WHAT THE TASK ASKS - Return the records word for word. Any pictures in them are not part of the copy.

THE RECORDS -

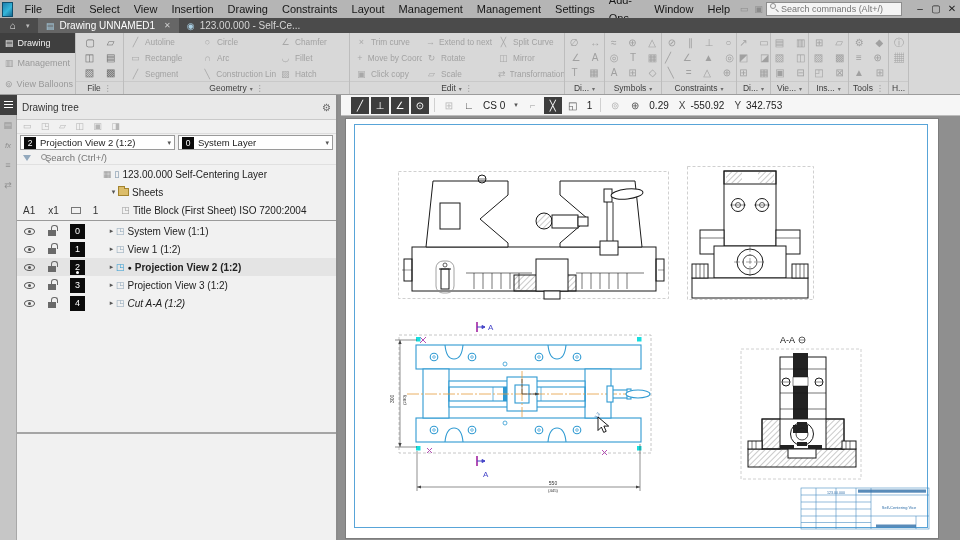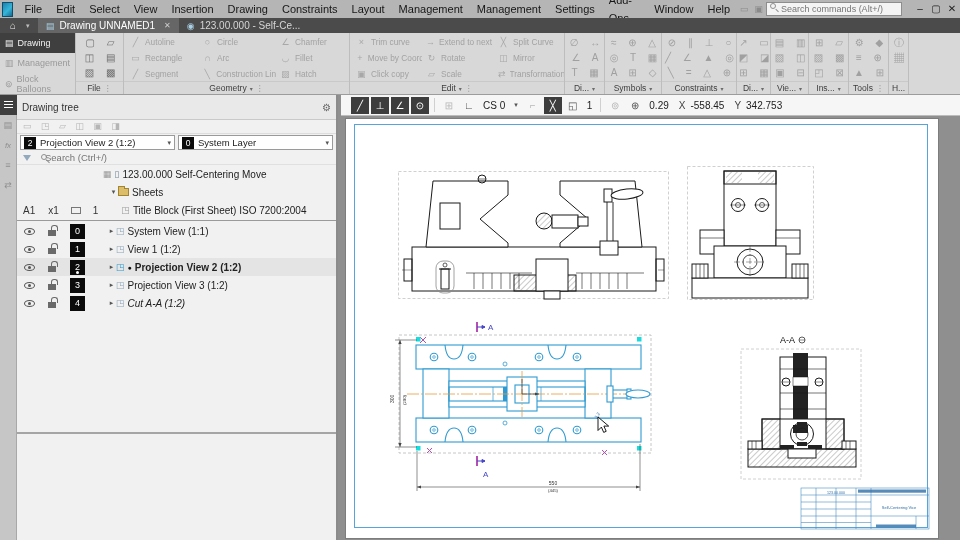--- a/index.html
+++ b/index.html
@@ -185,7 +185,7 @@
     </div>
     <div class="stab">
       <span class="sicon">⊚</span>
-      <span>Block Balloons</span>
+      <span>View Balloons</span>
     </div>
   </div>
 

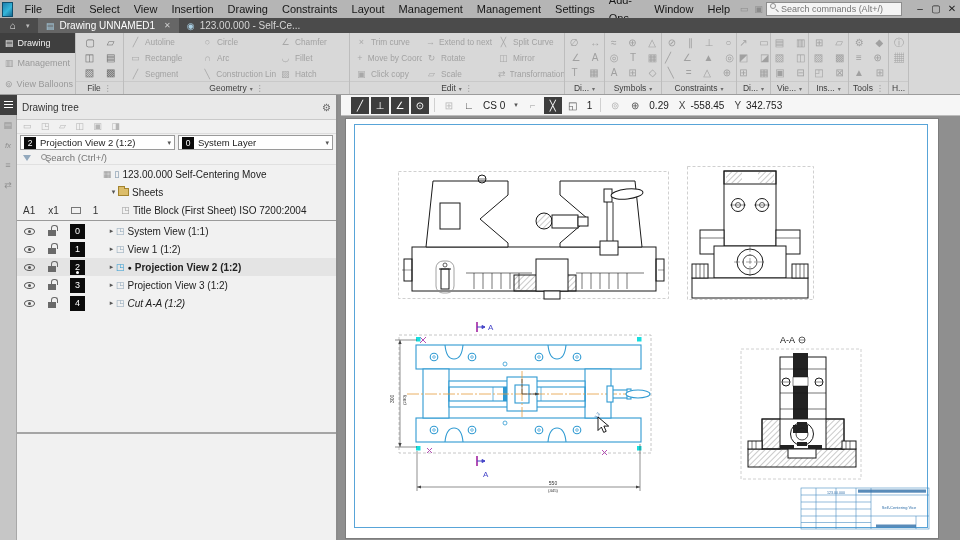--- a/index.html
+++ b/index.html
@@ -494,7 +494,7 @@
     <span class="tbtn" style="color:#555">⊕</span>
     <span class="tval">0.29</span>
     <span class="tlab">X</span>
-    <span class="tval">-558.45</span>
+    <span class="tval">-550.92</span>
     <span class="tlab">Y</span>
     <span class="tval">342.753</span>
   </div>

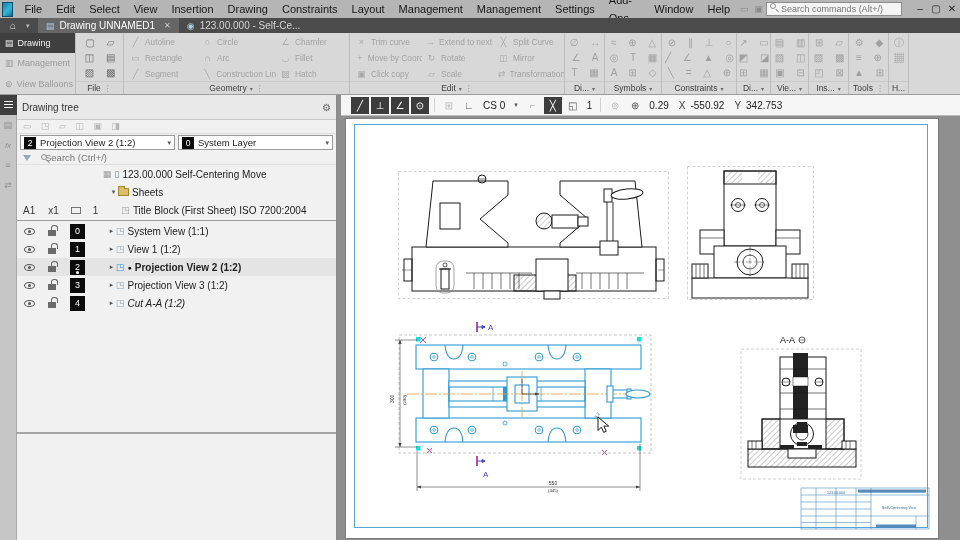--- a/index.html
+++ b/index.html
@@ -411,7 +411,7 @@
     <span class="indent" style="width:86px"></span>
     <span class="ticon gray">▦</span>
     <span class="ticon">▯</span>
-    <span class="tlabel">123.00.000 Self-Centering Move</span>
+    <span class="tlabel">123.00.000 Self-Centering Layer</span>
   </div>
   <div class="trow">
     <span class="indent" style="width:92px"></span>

WRITTEN SOLUTION -
--- a/index.html
+++ b/index.html
@@ -185,7 +185,7 @@
     </div>
     <div class="stab">
       <span class="sicon">⊚</span>
-      <span>Block Balloons</span>
+      <span>View Balloons</span>
     </div>
   </div>
 

--- a/index.html
+++ b/index.html
@@ -494,7 +494,7 @@
     <span class="tbtn" style="color:#555">⊕</span>
     <span class="tval">0.29</span>
     <span class="tlab">X</span>
-    <span class="tval">-558.45</span>
+    <span class="tval">-550.92</span>
     <span class="tlab">Y</span>
     <span class="tval">342.753</span>
   </div>

--- a/index.html
+++ b/index.html
@@ -411,7 +411,7 @@
     <span class="indent" style="width:86px"></span>
     <span class="ticon gray">▦</span>
     <span class="ticon">▯</span>
-    <span class="tlabel">123.00.000 Self-Centering Move</span>
+    <span class="tlabel">123.00.000 Self-Centering Layer</span>
   </div>
   <div class="trow">
     <span class="indent" style="width:92px"></span>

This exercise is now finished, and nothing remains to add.